35. La padronanza della propria mente, ribelle, capricciosa e vagabonda, è la via verso la felicità.

 43. Una mente disciplinata è un'alleata preziosa. Nessuno, né tua madre, né tuo padre, né i tuoi amici, può esserti di altrettanto aiuto.

20. Ma se, pur conoscendo solo una piccola parte delle scritture, pratichi il dharma, abbandoni le passioni, l'odio e le illusioni, coltivi la saggezza e la serenità, non hai desideri né in questo mondo né nell'altro, allora veramente sei partecipe della vita dello spirito.

 62. L’inconsapevole è roso dall'ansia per i suoi figli, per i suoi beni. Ma come possono i figli o i beni appartenergli? Lui stesso non si appartiene.

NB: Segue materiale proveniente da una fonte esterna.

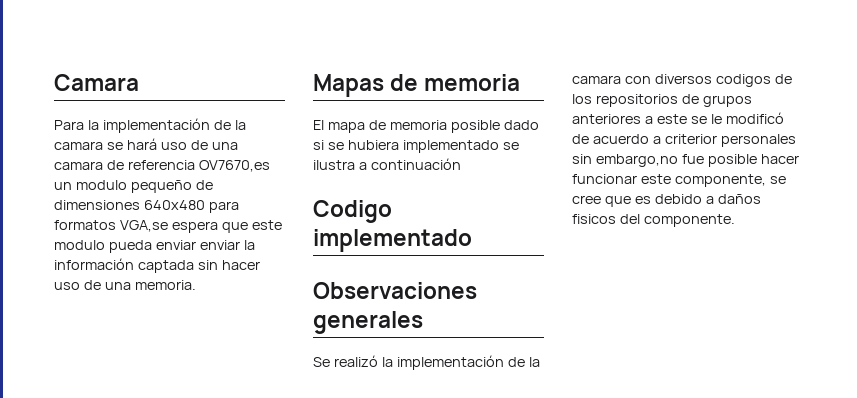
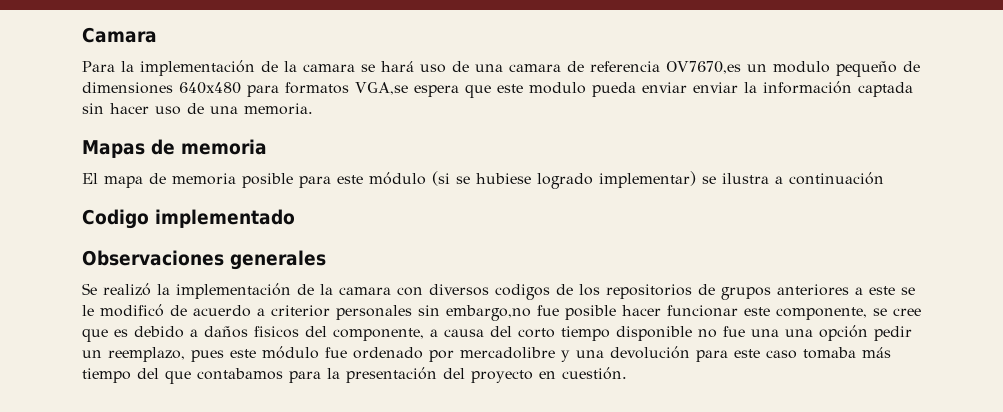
[503,120,539,130] [313,140,499,153] dado si se hubiera implementado -> [299,171,696,189] para este módulo (si se hubiese logrado implementar)
[643,214,735,227] componente. -> [333,325,912,341] [82,346,891,362] [82,367,627,384] componente, a causa del corto tiempo disponible no fue una una opción pedir un reemplazo, pues este módulo fue ordenado por mercadolibre y una devolución para este caso tomaba más tiempo del que contabamos para la presentación del proyecto en cuestión.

70.  Ma nessuna pratica ascetica vale un sedicesimo di un attimo di comprensione del dharma.

83. Il saggio non desidera nulla e non parla a vuoto. Qualsiasi cosa gli accada, nella fortuna e nella disgrazia, va per la sua strada senza attaccarsi a nulla.

90. Ha portato a termine il suo viaggio. E’ andato al di là della sofferenza. Ha spezzato ogni vincolo e vive in piena libertà.

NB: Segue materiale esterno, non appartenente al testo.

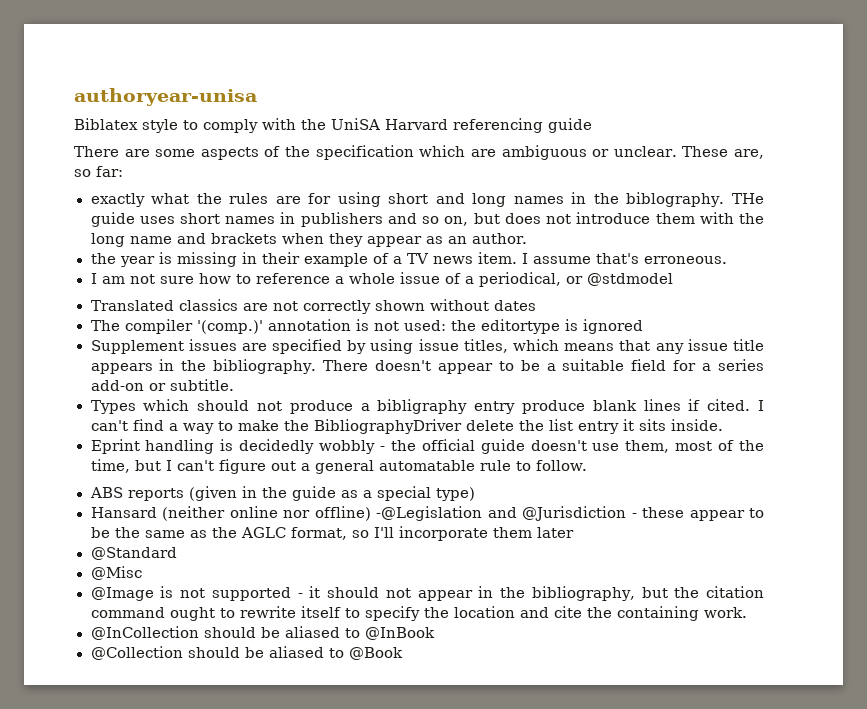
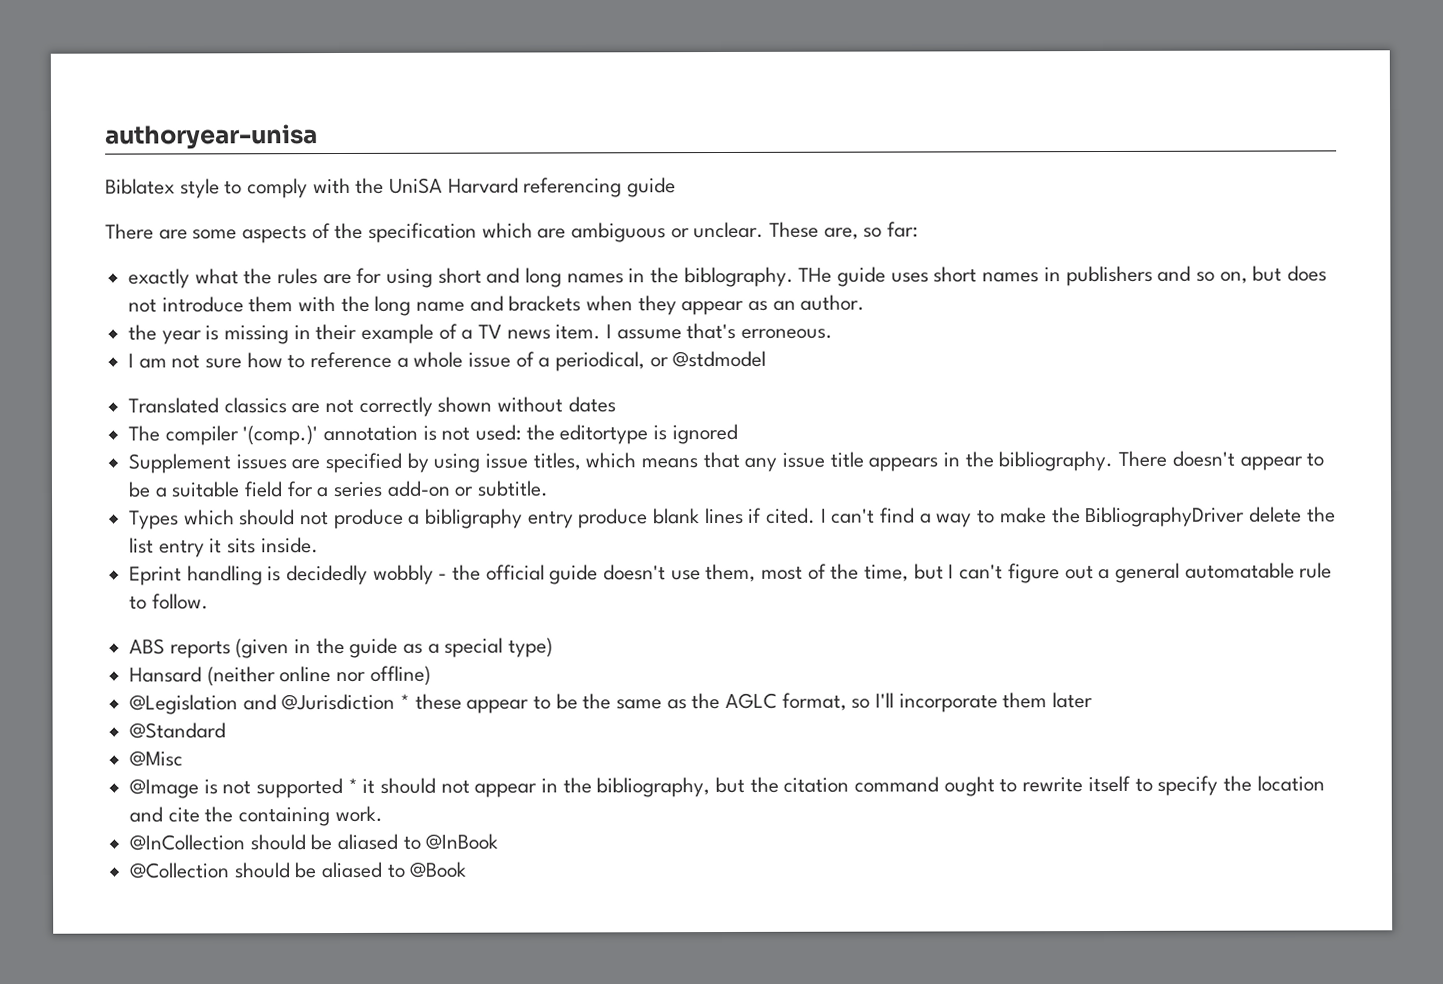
[376,506,482,521] -@Legislation -> [129,694,239,715] // @Legislation
[631,513,637,518] - -> [400,693,411,709] *
[297,593,303,598] - -> [347,777,358,793] *

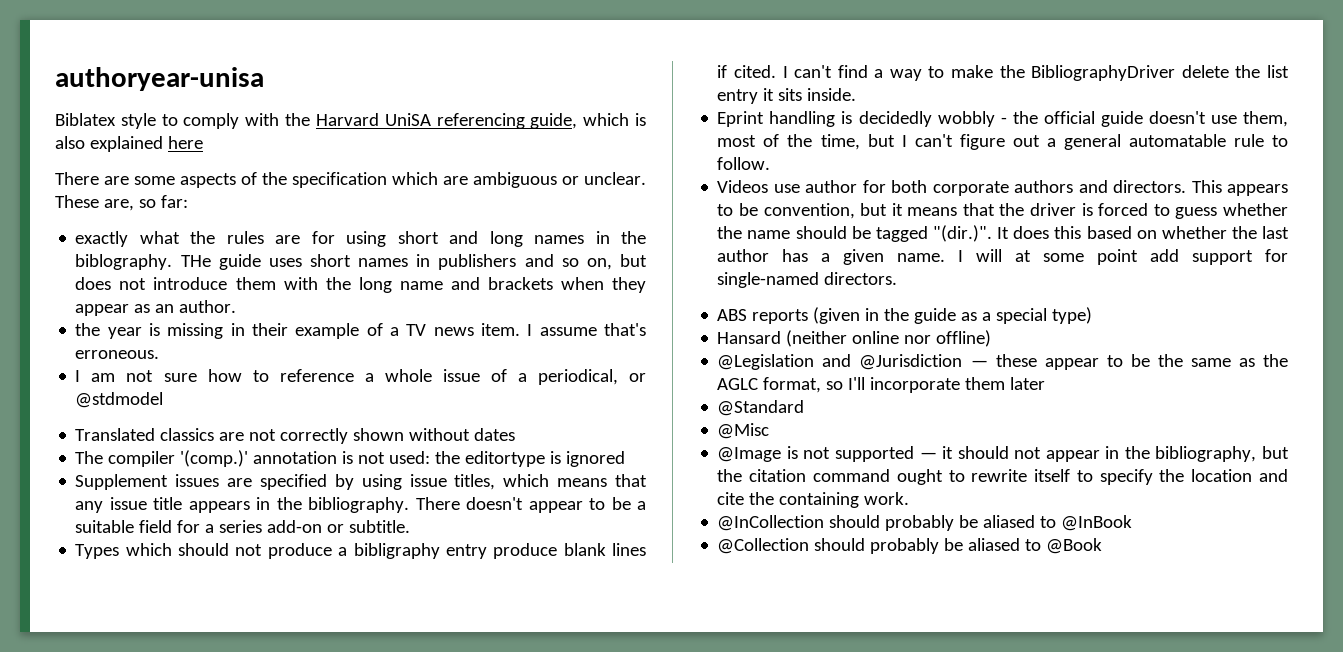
[389,177,677,198] UniSA Harvard referencing guide -> [315,113,646,129] [55,136,203,152] Harvard UniSA referencing guide, which is also explained here
(209, 601) none -> [717,180,1288,196] [717,203,1288,219] [717,225,1289,242] [717,249,1288,265] [717,272,898,288] // Videos use author for both corporate authors and directors. This appears to be convention, but it means that the driver is forced to guess whether the name should be tagged "(dir.)". It does this based on whether the last author has a given name. I will at some point add support for single-named directors.
[400,693,411,709] * -> [970,360,988,367] —
[347,777,358,793] * -> [919,452,937,459] —
(306, 842) none -> [885,515,955,531] probably
(291, 870) none -> [870,538,940,554] probably

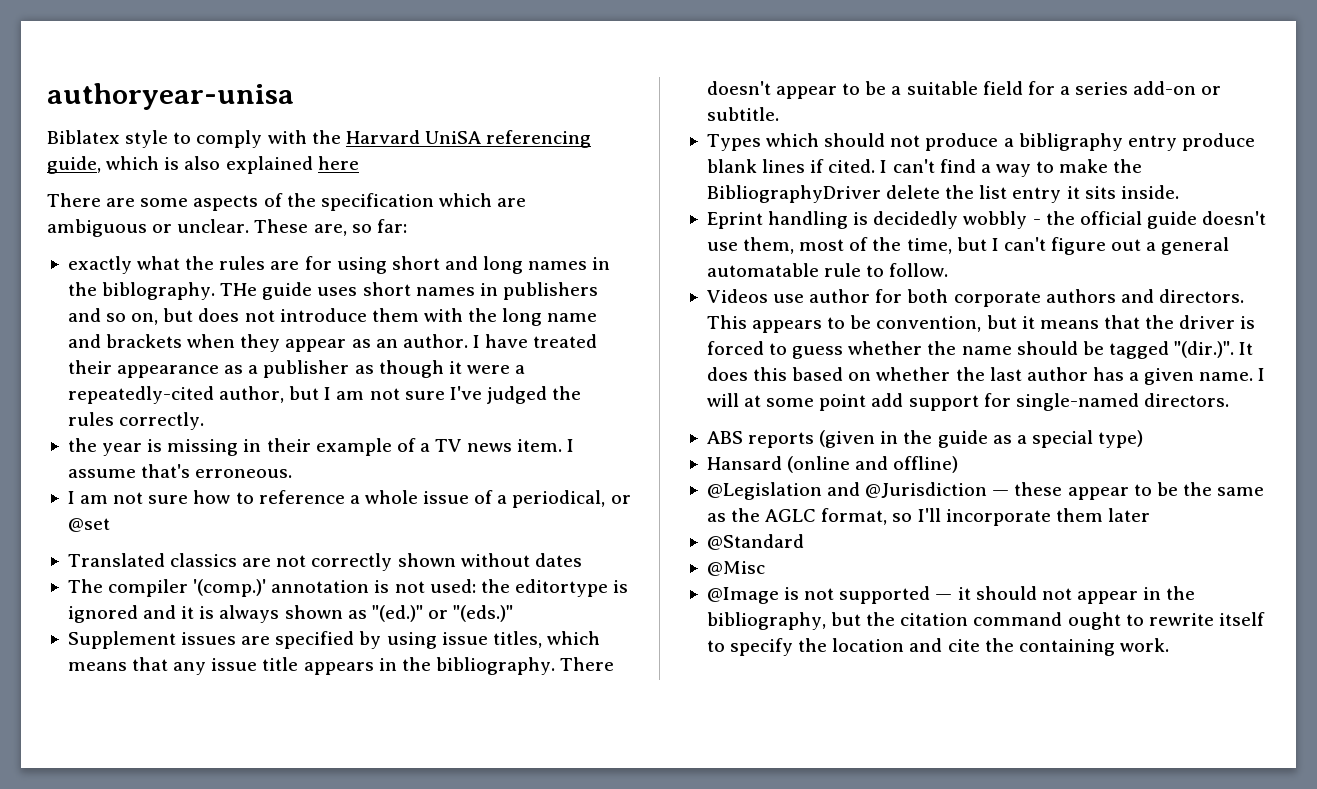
(237, 306) none -> [472,334,598,348] [67,360,526,378] [67,386,582,404] [67,412,205,430] I have treated their appearance as a publisher as though it were a repeatedly-cited author, but I am not sure I've judged the rules correctly.
[75,392,164,408] @stdmodel -> [67,518,110,532] @set
(626, 459) none -> [143,605,514,623] and it is always shown as "(ed.)" or "(eds.)"
[786,330,932,347] (neither online nor -> [787,456,889,473] (online and
[717,515,1133,531] [717,538,1103,554] // @InCollection should probably be aliased to @InBook // @Collection should probably be aliased to @Book -> (1169, 645) none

159. Pratica ciò che predichi. Prima di cercare di correggere gli altri fa una cosa più difficile: correggi te stesso.

160. Tu sei il tuo solo maestro. Chi altro può guidarti? Diventa padrone di te stesso e scopri il tuo maestro interno.

183. L’insegnamento di coloro che si sono risvegliati è: evita il male, fa il bene, purifica la tua mente.

190. Prendi rifugio nel Buddha, nella legge eterna, nella comunità dei ricercatori. Comprendi le quattro nobili verità:

191. la sofferenza, l'origine della sofferenza, la cessazione della sofferenza e il nobile ottuplice cammino che porta alla cessazione della sofferenza.

 211. Non attaccarti a nulla. La perdita di ciò a cui sei attaccato è sofferenza. Chi non nutre attaccamento, né avversione, è libero.

 277.  Ogni cosa esistente è impermanente. Comprendendo ciò, vai al di là della sofferenza. Questo è il cammino della purezza.

278. L’esistenza è sofferenza. Comprendendo ciò, vai al di là della sofferenza. Questo è il cammino della purezza.

279. Nessun essere è dotato di un sé.

337. Perciò vi esorto, voi tutti che siete qui raccolti: sradicate il desiderio.

 374. Contemplando il sorgere e lo svanire degli elementi dell'esistenza fenomenica, gioisci realizzando l'eterno.

375. Questi sono i primi passi del cammino: padronanza dei sensi, semplicità, pratica degli insegnamenti, coltivare amicizie pure, virtuose, attive.

 391. Non ferire con le tue azioni, con le tue parole e con i tuoi pensieri. Sii padrone di te sotto questi tre aspetti.

 412. Al di là dell'attaccamento al merito e al demerito, al di là delle passioni, al di là della sofferenza, al di là di ogni impurità.

413. In lui, la sete dell'esistenza si è spenta. E puro, sereno, imperturbabile,

 421. Non possiede nulla e non ha bisogno di nulla. Per lui non c'è più passato, presente o futuro.

422. É il saggio, il vittorioso, l'eroe senza macchia che ha trasceso la paura e il desiderio, il risvegliato.

423. Ricorda le sue precedenti dimore, conosce il cielo e l'inferno. La sua saggezza è perfetta. É giunto alla fine del viaggio. Ha fatto tutto ciò che doveva fare. É divenuto uno con la totalità dell'esistenza.